- About this task -
Every record gets copied exactly, and no picture goes with it.
■ ■ ■
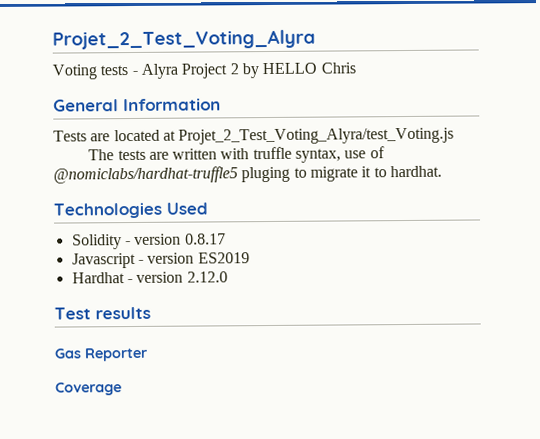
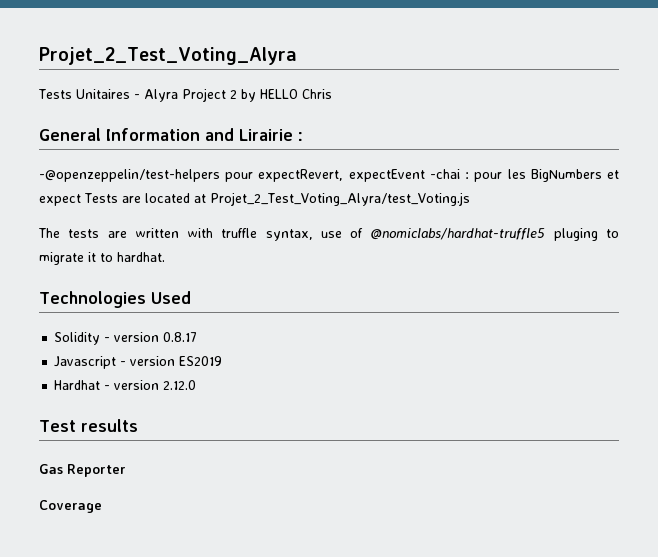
- Voting tests - Alyra Project 2 by HELLO Chris
+ Tests Unitaires - Alyra Project 2 by HELLO Chris
- General Information
- Tests are located at Projet_2_Test_Voting_Alyra/test_Voting.js
+ General Information and Lirairie :
+ -@openzeppelin/test-helpers pour expectRevert, expectEvent -chai : pour les BigNumbers et expect Tests are located at Projet_2_Test_Voting_Alyra/test_Voting.js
■ ■ ■
- Task output -
- Voting tests - Alyra Project 2 by HELLO Chris
+ Tests Unitaires - Alyra Project 2 by HELLO Chris
- General Information
- Tests are located at Projet_2_Test_Voting_Alyra/test_Voting.js
+ General Information and Lirairie :
+ -@openzeppelin/test-helpers pour expectRevert, expectEvent -chai : pour les BigNumbers et expect Tests are located at Projet_2_Test_Voting_Alyra/test_Voting.js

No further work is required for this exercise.